Darkness At The Bottom, But Resurrected In Music

by | Feb 17, 2011

Last night at the Alladin Theater, Puddletown music lovers were treated to a feast of Louisiana music, care of Voice of The Wetlands Allstars, featuring Tab Benoit, Cyril Neville, Anders Osborne and other legends of the swampy sound. It was an interesting show, which became more interesting every time Osborne stepped forward to be heard.

As you can see from the video above, recorded just nine days ago, Osborne is an amazing talent. He’s also a troubled talent, and his latest latest album, American Patchwork, released last April on Alligator Records tells the story of his troubles.

It’s a powerful record. John Swenson of Offbeat certainly shares in this opinion.

American Patchwork is the album Osborne fans have been waiting for since Ash Wednesday Blues. The record is a triumph in several ways— as a coherent musical statement, as an account of one man’s struggle to transcend his own existential problems, as a tale of New Orleans loss and recovery, as a rumination on the entropic inevitability of death and a possible redemption by love.
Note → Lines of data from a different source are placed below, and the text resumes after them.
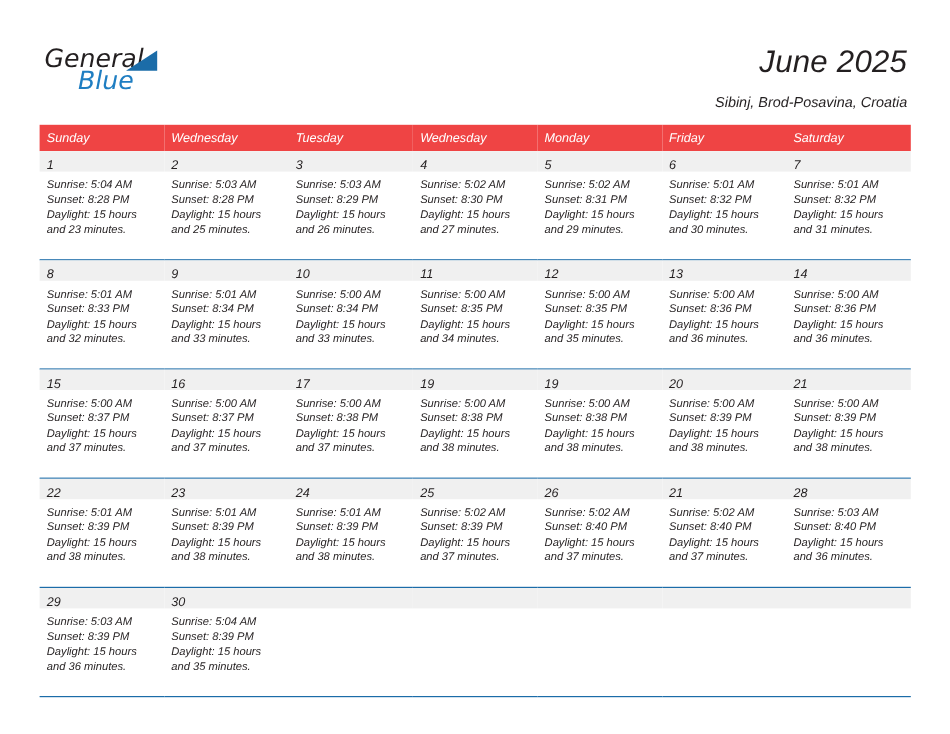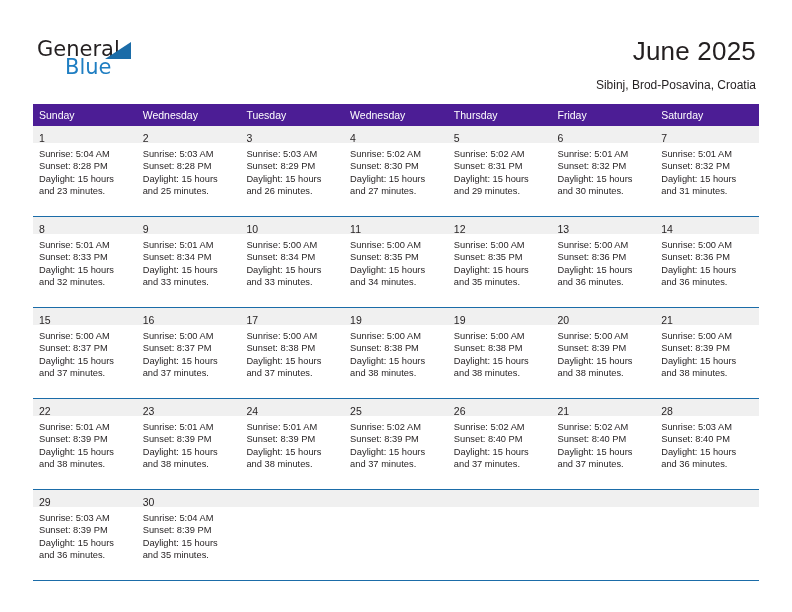--- a/index.html
+++ b/index.html
@@ -13,20 +13,21 @@
     background: #ffffff;
     font-family: "Liberation Sans", sans-serif;
     color: #231f20;
     overflow: hidden;
   }
   .page {
     position: relative;
     width: 732px;
     height: 612px;
     box-sizing: border-box;
+    font-style: italic;
   }
 
   
   .header {
     position: absolute;
     left: 0;
     top: 0;
     width: 792px;
     height: 100px;
   }
@@ -97,21 +98,21 @@
     width: 726px;
   }
   table.cal {
     border-collapse: collapse;
     table-layout: fixed;
     width: 726px;
   }
   table.cal col { width: 103.71px; }
 
   thead th {
-    background: #4c1d95;
+    background: #ef4444;
     color: #ffffff;
     font-size: 10.5px;
     font-weight: 400;
     text-align: left;
     padding: 4px 0 5px 6px;
     height: 13px;
     border: none;
   }
 
   tbody td {
@@ -179,21 +180,21 @@
           <col>
           <col>
           <col>
       </colgroup>
       <thead>
         <tr>
           <th>Sunday</th>
           <th>Wednesday</th>
           <th>Tuesday</th>
           <th>Wednesday</th>
-          <th>Thursday</th>
+          <th>Monday</th>
           <th>Friday</th>
           <th>Saturday</th>
         </tr>
       </thead>
       <tbody>
           <tr class="week">
             <td>
               <div class="cell">
                 <div class="daynum-band"><span class="daynum">1</span></div>
                 <div class="info">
The back story is that it’s an album about recovery from substance abuse, but to leave it at that is like saying John Lennon/Plastic Ono Band was an album about primal therapy.

Back to the Voice of the Wetlands Allstars show…between songs Tab Benoit, made passionate plea after passionate plea for help preserving the Louisiana way of life. He said they’re losing an acre of low-lying land a day to the Gulf due to man-made causes. I know some in the audience were looking for more music and less talking, but it’s hard to blame a man when the ground under his feet is shifting so radically.